**Task to complete:**
Print the line where "- After handing" occurs and every line that follows it in the data below, ending with the last line, precisely as written.

--

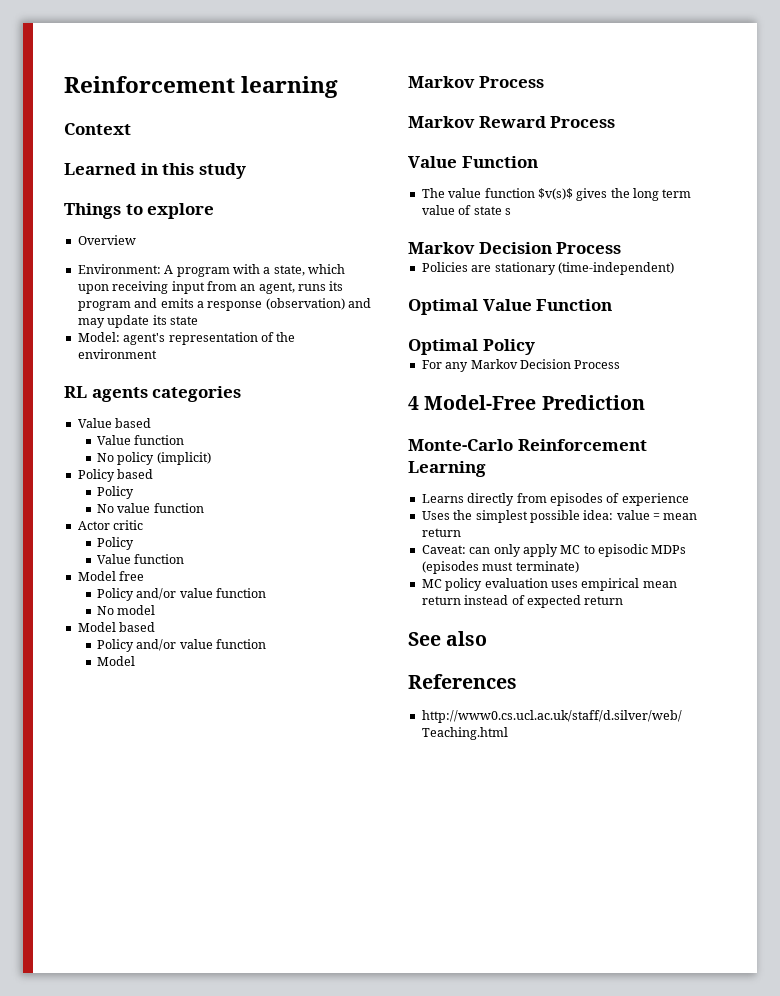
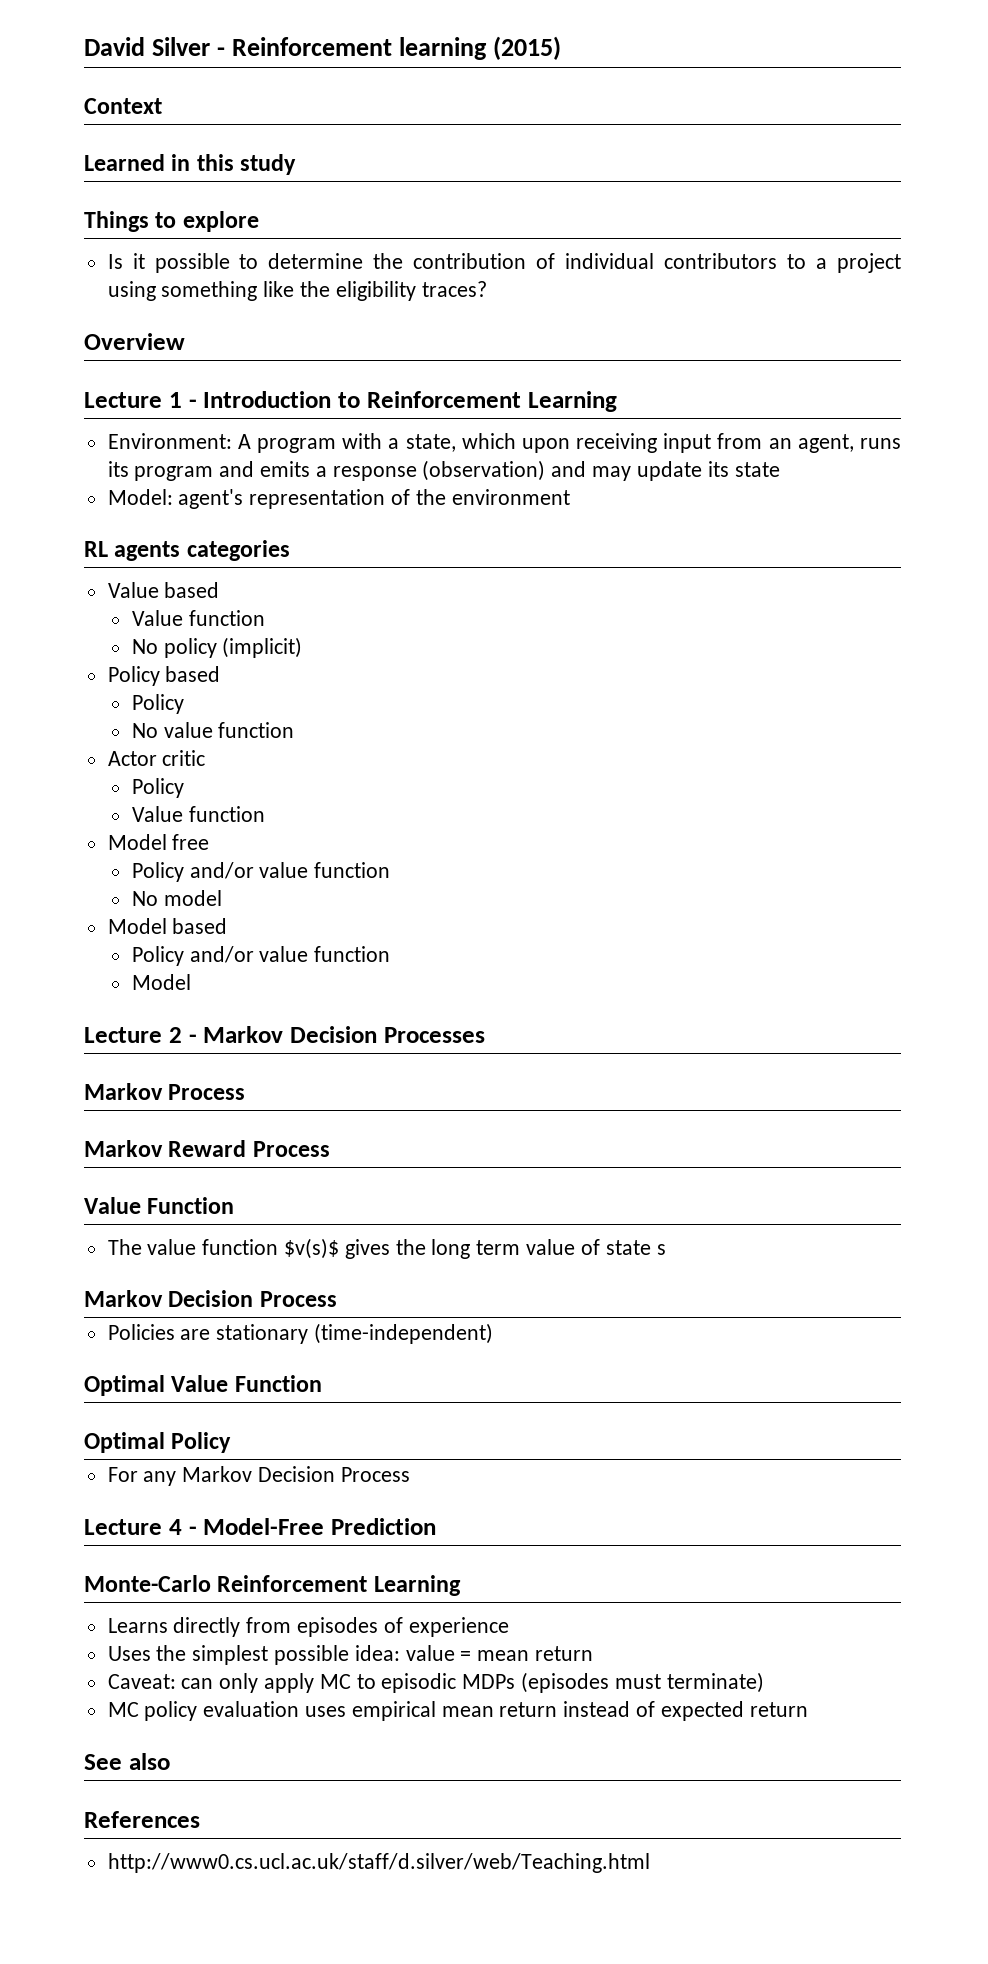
- Reinforcement learning
+ David Silver - Reinforcement learning (2015)
+ Is it possible to determine the contribution of individual contributors to a project using something like the eligibility traces?
  Overview
+ Lecture 1 - Introduction to Reinforcement Learning
+ Lecture 2 - Markov Decision Processes
- 4 Model-Free Prediction
+ Lecture 4 - Model-Free Prediction

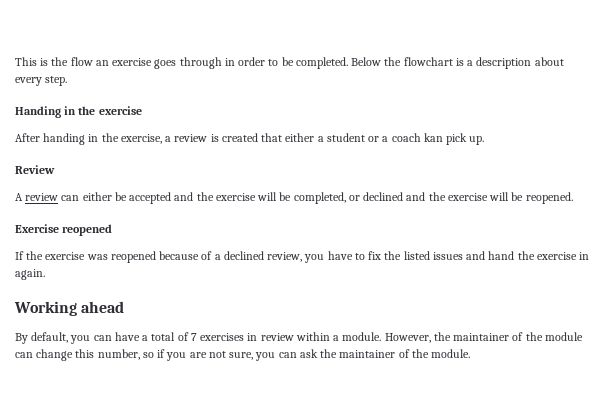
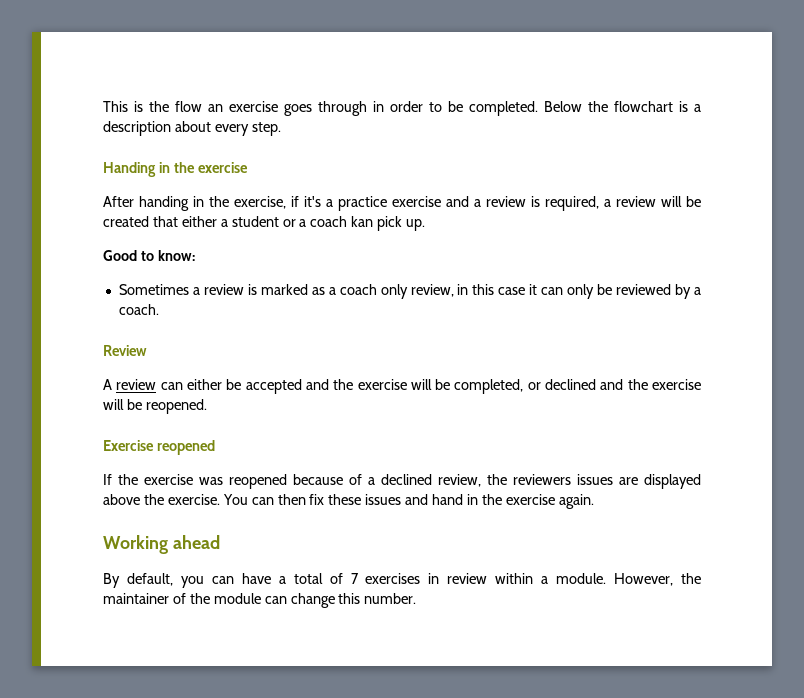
- After handing in the exercise, a review is created that either a student or a coach kan pick up.
+ After handing in the exercise, if it's a practice exercise and a review is required, a review will be created that either a student or a coach kan pick up.
+ Good to know:
+ Sometimes a review is marked as a coach only review, in this case it can only be reviewed by a coach.
- If the exercise was reopened because of a declined review, you have to fix the listed issues and hand the exercise in again.
+ If the exercise was reopened because of a declined review, the reviewers issues are displayed above the exercise. You can then fix these issues and hand in the exercise again.
- However, the maintainer of the module can change this number, so if you are not sure, you can ask the maintainer of the module.
+ However, the maintainer of the module can change this number.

--

**Expected answer:**
- After handing in the exercise, a review is created that either a student or a coach kan pick up.
+ After handing in the exercise, if it's a practice exercise and a review is required, a review will be created that either a student or a coach kan pick up.
+ Good to know:
+ Sometimes a review is marked as a coach only review, in this case it can only be reviewed by a coach.
- If the exercise was reopened because of a declined review, you have to fix the listed issues and hand the exercise in again.
+ If the exercise was reopened because of a declined review, the reviewers issues are displayed above the exercise. You can then fix these issues and hand in the exercise again.
- However, the maintainer of the module can change this number, so if you are not sure, you can ask the maintainer of the module.
+ However, the maintainer of the module can change this number.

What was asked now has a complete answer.